I tried applying the inverse and that didn’t seem to work. It’s entirely probable I’m doing that wrong. Probably helpful to include the code I’m using - a large part of it is directly from the sitk registration introduction so may look familiar. Really appreciate your help:

fixed_image = sitk.Cast(fixed_image, sitk.sitkFloat32)
moving_image = sitk.Cast(moving_image, sitk.sitkFloat32)

# Use the CenteredTransformInitializer to align the centers of the two volumes and set the center of rotation to the center of the fixed image
initial_transform = sitk.CenteredTransformInitializer(fixed_image, 
                                                    moving_image, 
                                                    sitk.Euler3DTransform(), 
                                                    sitk.CenteredTransformInitializerFilter.GEOMETRY)

# ***** Registration
registration_method = sitk.ImageRegistrationMethod()

# Similarity metric settings.
registration_method.SetMetricAsMattesMutualInformation(numberOfHistogramBins=50)
registration_method.SetMetricSamplingStrategy(registration_method.RANDOM)
registration_method.SetMetricSamplingPercentage(0.01)
registration_method.SetInterpolator(sitk.sitkLinear)

# Optimizer settings.
registration_method.SetOptimizerAsGradientDescent(learningRate=1.0, numberOfIterations=100, convergenceMinimumValue=1e-6, convergenceWindowSize=10)
registration_method.SetOptimizerScalesFromPhysicalShift()

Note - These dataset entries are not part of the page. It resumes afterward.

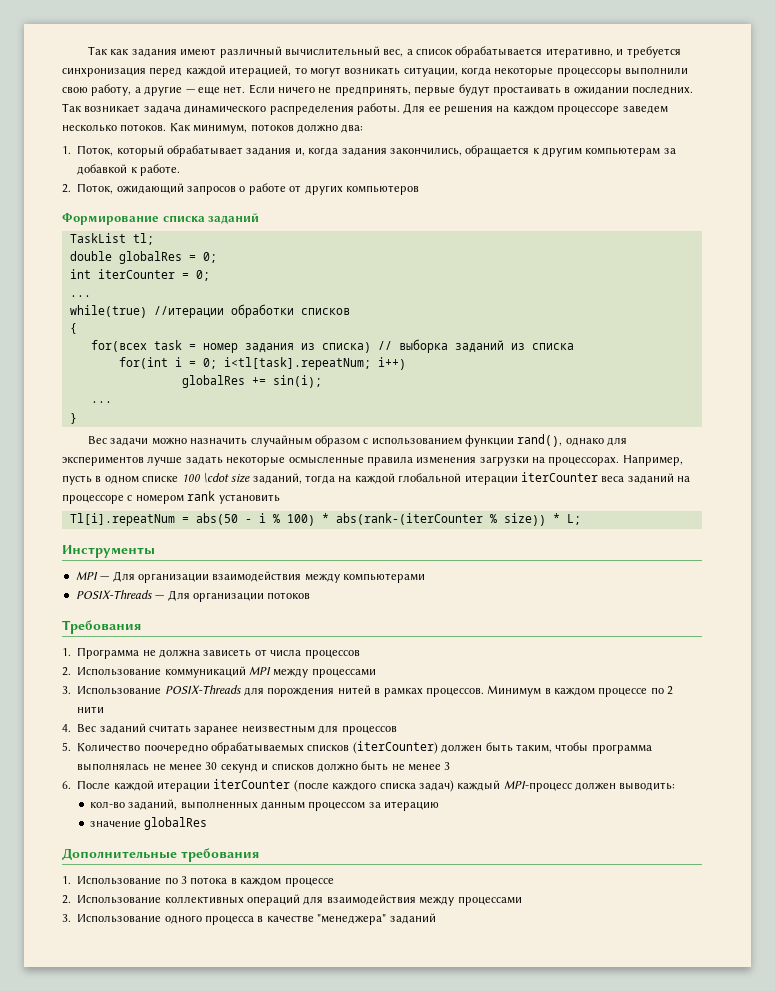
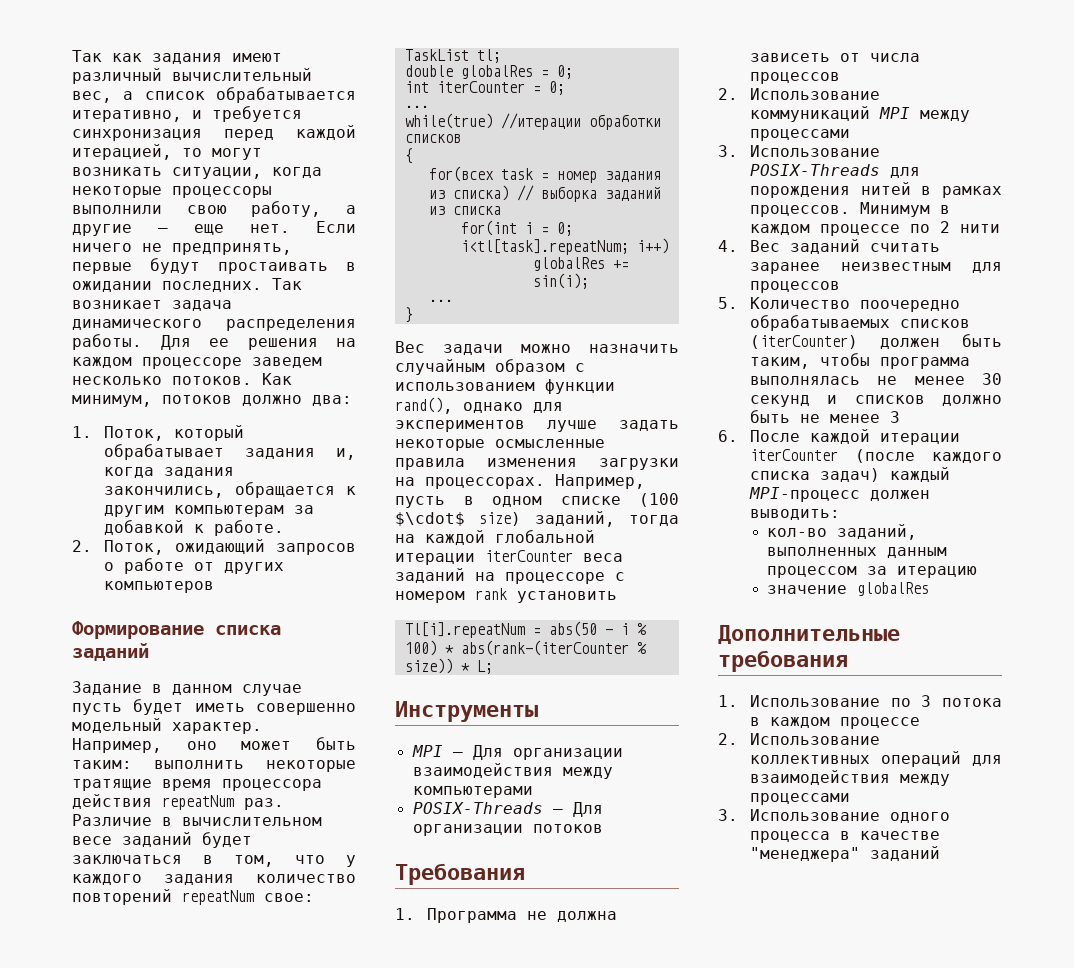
+ Задание в данном случае пусть будет иметь совершенно модельный характер. Например, оно может быть таким: выполнить некоторые тратящие время процессора действия repeatNum раз. Различие в вычислительном весе заданий будет заключаться в том, что у каждого задания количество повторений repeatNum свое:
- Например, пусть в одном списке 100 \cdot size заданий, тогда на каждой глобальной итерации iterCounter веса заданий на процессоре с номером rank установить
+ Например, пусть в одном списке (100 $\cdot$ size) заданий, тогда на каждой глобальной итерации iterCounter веса заданий на процессоре с номером rank установить

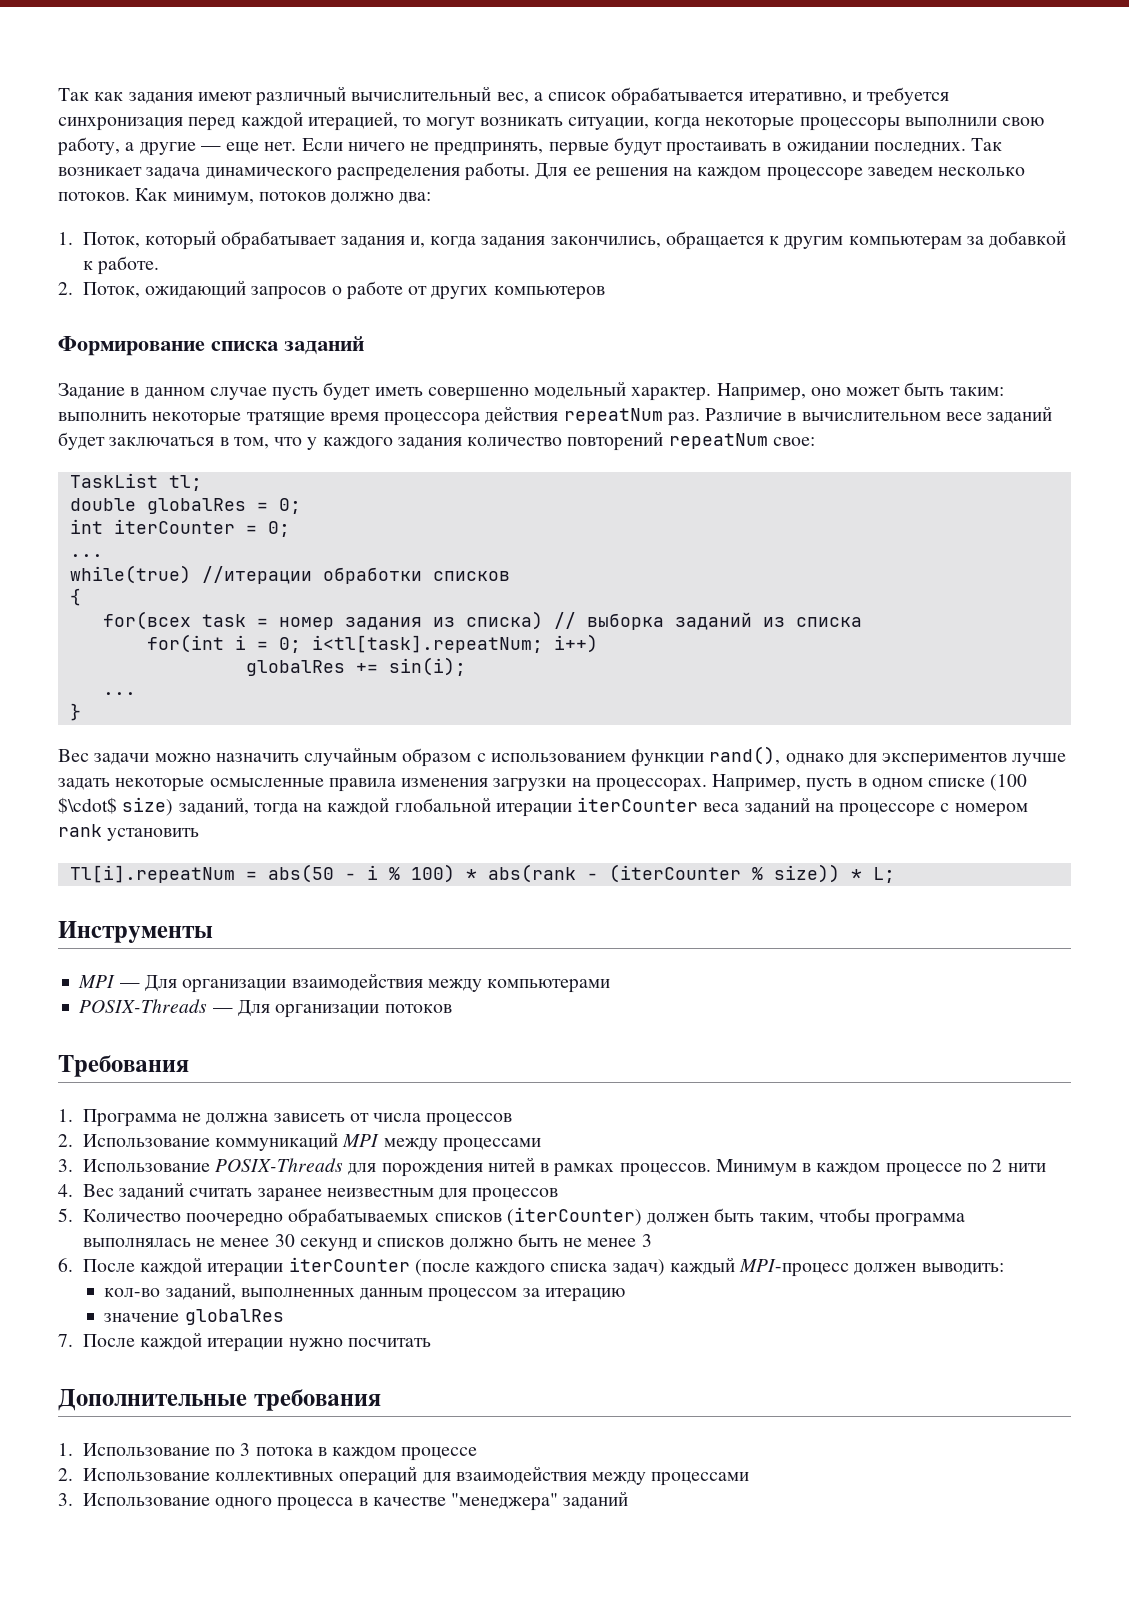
- Tl[i].repeatNum = abs(50 - i % 100) * abs(rank-(iterCounter % size)) * L;
+ Tl[i].repeatNum = abs(50 - i % 100) * abs(rank - (iterCounter % size)) * L;
+ 7. После каждой итерации нужно посчитать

# Setup for the multi-resolution framework.            
registration_method.SetShrinkFactorsPerLevel(shrinkFactors = [4,2,1])
registration_method.SetSmoothingSigmasPerLevel(smoothingSigmas=[2,1,0])
registration_method.SmoothingSigmasAreSpecifiedInPhysicalUnitsOn()

# Don't optimize in-place, we would possibly like to run this cell multiple times.
registration_method.SetInitialTransform(initial_transform, inPlace=False)
final_transform = registration_method.Execute(sitk.Cast(fixed_image, sitk.sitkFloat32), 
                                            sitk.Cast(moving_image, sitk.sitkFloat32))

print('Final metric value: {0}'.format(registration_method.GetMetricValue()))
print('Optimizer\'s stopping condition, {0}'.format(registration_method.GetOptimizerStopConditionDescription()))               

# Perform the registration
min_value = float(sitk.GetArrayFromImage(moving_image).min())
registered_image = sitk.Resample(moving_image, fixed_image, final_transform, sitk.sitkLinear, min_value, moving_image.GetPixelID())

# Adjust the registered image direction
width, height, depth = registered_image.GetSize()
center = registered_image.TransformIndexToPhysicalPoint((int(np.ceil(width/2)),
                                                        int(np.ceil(height/2)),
                                                        int(np.ceil(depth/2))))   
vector_x = moving_image.GetDirection()[0:3]
vector_y = moving_image.GetDirection()[3:6]
vector_z = moving_image.GetDirection()[6:9]                                                             
new_vector_x = final_transform.GetInverse().TransformVector(vector_x, center)
new_vector_y = final_transform.GetInverse().TransformVector(vector_y, center)
new_vector_z = final_transform.GetInverse().TransformVector(vector_z, center)
new_direction = (new_vector_x[0], new_vector_x[1], new_vector_x[2], new_vector_y[0], new_vector_y[1], new_vector_y[2], new_vector_z[0], new_vector_z[1], new_vector_z[2])
registered_image.SetDirection(new_direction)

# Adjust the registered image origin
new_origin = final_transform.GetInverse().TransformPoint(registered_image.GetOrigin())
registered_image.SetOrigin(new_origin)

Wow, I actually got it working. Applied the inverse of final_transform to the registered_image direction, and the final_transform to the registered_image origin.

Appreciate your feedback. I partly needed a sanity check also - it seems like there should be an easier way to move pixels around in sitk and preserve their physical location. Like a “preserveLocation=True” flag. Anyone know if that exists?

As far as I know, moving and preserving location are opposites. What you might want is resampling. This example does scaling, and you might want rigid transform.

That’s what I was thinking - can’t quite wrap my head around why applying the transform (non-inverse) to the origin worked with registration.